*What the task requires*. A faithful copy of all the entries is required, with no pictures in it.

*Exercise inputs*.
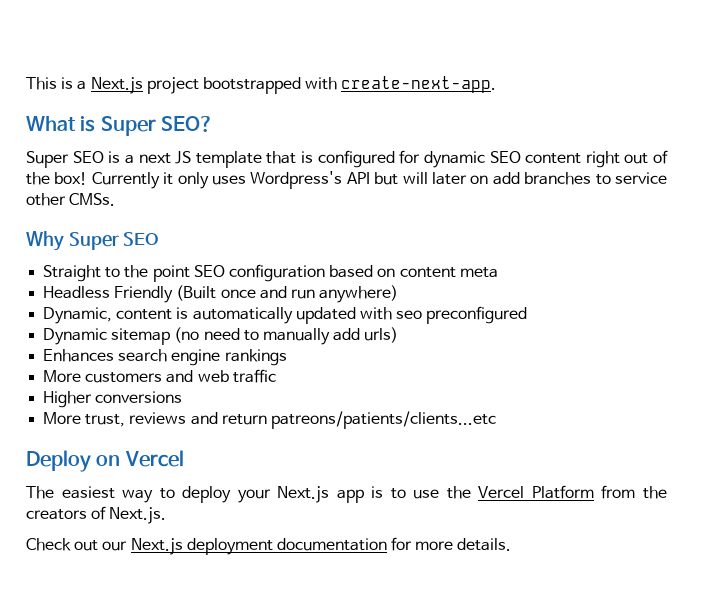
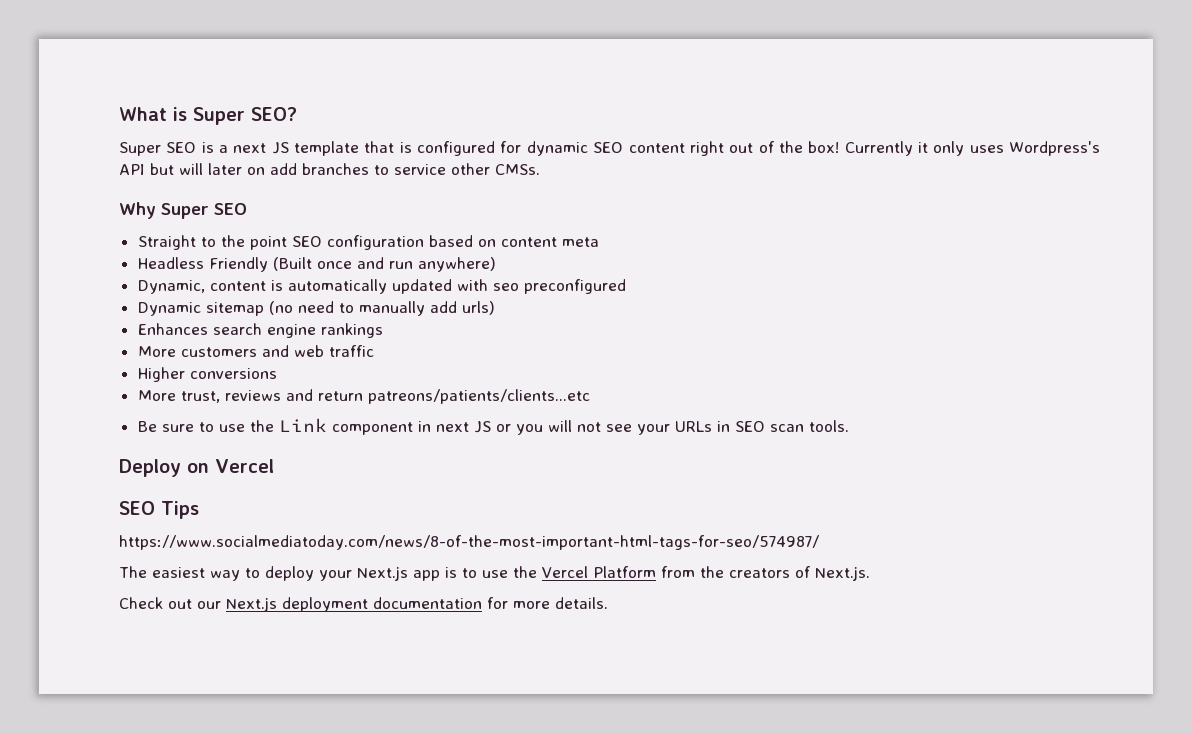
[26,76,497,94] This is a Next.js project bootstrapped with create-next-app. // -> (119, 114) none
(496, 420) none -> [137,418,849,435] // Be sure to use the Link component in next JS or you will not see your URLs in SEO scan tools.
(184, 458) none -> [119,501,199,519] [119,535,819,550] // SEO Tips // https://www.socialmediatoday.com/news/8-of-the-most-important-html-tags-for-seo/574987/

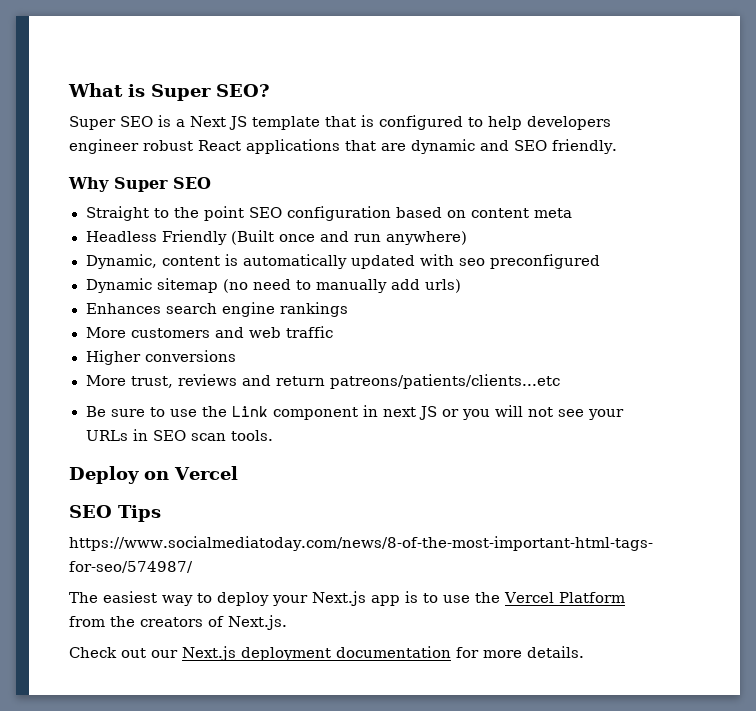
[233,143,267,153] next -> [190,116,226,127] Next
[500,141,1100,156] [119,163,540,175] for dynamic SEO content right out of the box! Currently it only uses Wordpress's API but will later on add branches to service other CMSs. -> [468,116,611,130] [69,139,617,154] to help developers engineer robust React applications that are dynamic and SEO friendly.

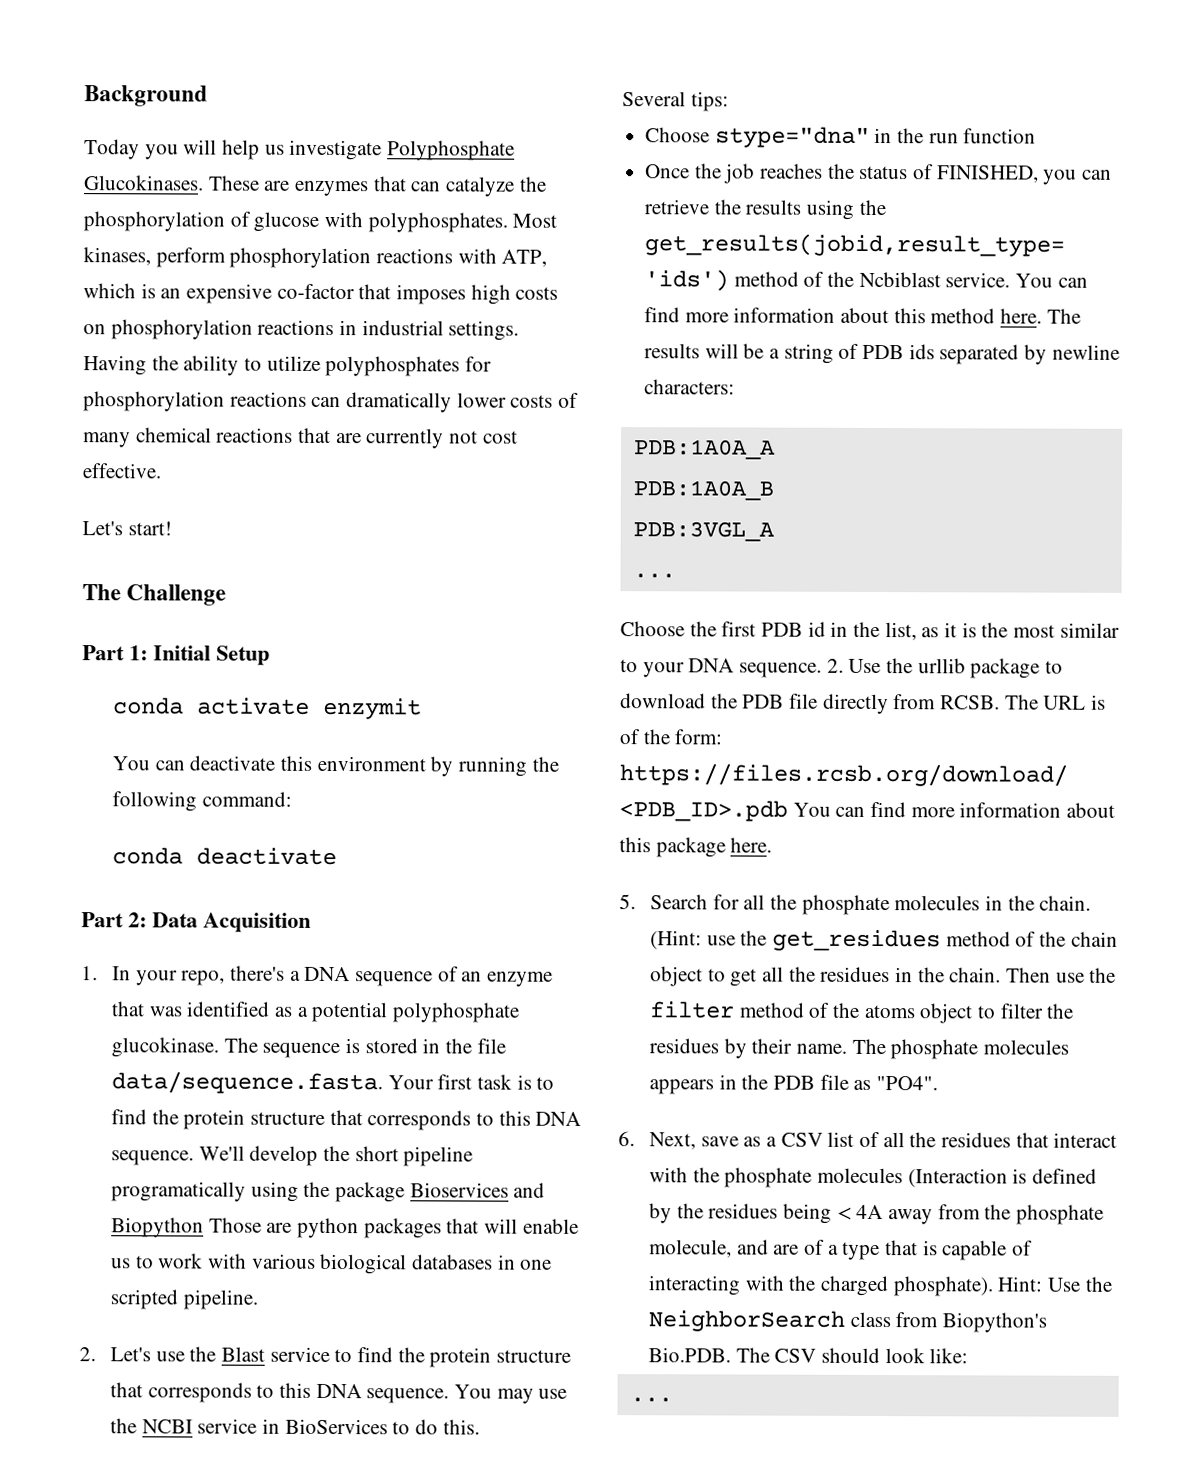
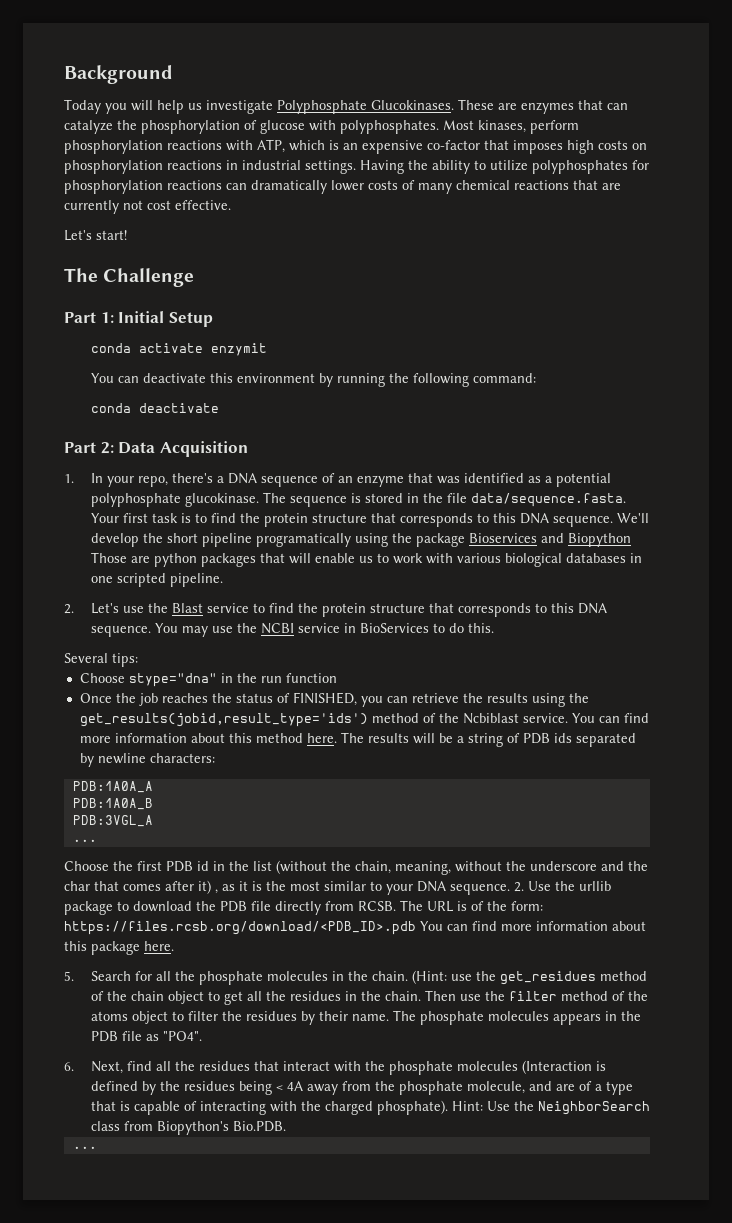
[884,622,917,641] list, -> [253,860,648,875] [64,880,218,894] list (without the chain, meaning, without the underscore and the char that comes after it) ,
[700,1131,880,1148] save as a CSV list of -> [126,1061,152,1071] find
[735,1347,969,1364] The CSV should look like: -> (286, 1126) none

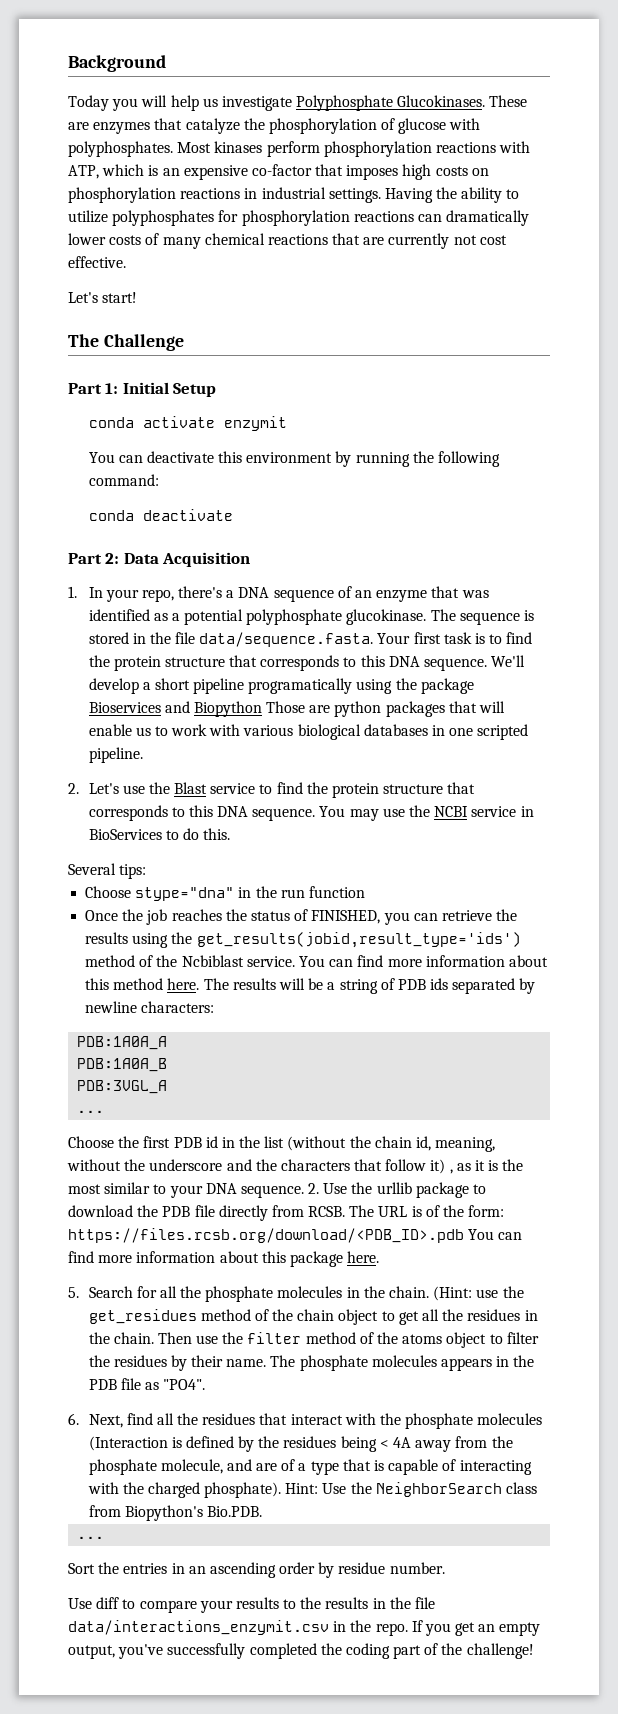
[607,103,628,110] can -> (183, 124) none
[478,120,526,133] kinases, -> [214,141,263,153] kinases
[142,533,163,543] the -> [142,682,151,690] a
[355,861,391,874] chain, -> [374,1136,432,1151] chain id,
[64,881,194,891] char that comes after -> [280,1159,427,1171] characters that follow
(97, 1147) none -> [68,1562,445,1578] [68,1597,436,1613] [68,1620,541,1636] [68,1643,534,1659] // Sort the entries in an ascending order by residue number. // Use diff to compare your results to the results in the file data/interactions_enzymit.csv in the repo. If you get an empty output, you've successfully completed the coding part of the challenge!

*Output for this exercise*.
[26,76,497,94] This is a Next.js project bootstrapped with create-next-app. // -> (119, 114) none
(496, 420) none -> [137,418,849,435] // Be sure to use the Link component in next JS or you will not see your URLs in SEO scan tools.
(184, 458) none -> [119,501,199,519] [119,535,819,550] // SEO Tips // https://www.socialmediatoday.com/news/8-of-the-most-important-html-tags-for-seo/574987/

[233,143,267,153] next -> [190,116,226,127] Next
[500,141,1100,156] [119,163,540,175] for dynamic SEO content right out of the box! Currently it only uses Wordpress's API but will later on add branches to service other CMSs. -> [468,116,611,130] [69,139,617,154] to help developers engineer robust React applications that are dynamic and SEO friendly.

[884,622,917,641] list, -> [253,860,648,875] [64,880,218,894] list (without the chain, meaning, without the underscore and the char that comes after it) ,
[700,1131,880,1148] save as a CSV list of -> [126,1061,152,1071] find
[735,1347,969,1364] The CSV should look like: -> (286, 1126) none

[607,103,628,110] can -> (183, 124) none
[478,120,526,133] kinases, -> [214,141,263,153] kinases
[142,533,163,543] the -> [142,682,151,690] a
[355,861,391,874] chain, -> [374,1136,432,1151] chain id,
[64,881,194,891] char that comes after -> [280,1159,427,1171] characters that follow
(97, 1147) none -> [68,1562,445,1578] [68,1597,436,1613] [68,1620,541,1636] [68,1643,534,1659] // Sort the entries in an ascending order by residue number. // Use diff to compare your results to the results in the file data/interactions_enzymit.csv in the repo. If you get an empty output, you've successfully completed the coding part of the challenge!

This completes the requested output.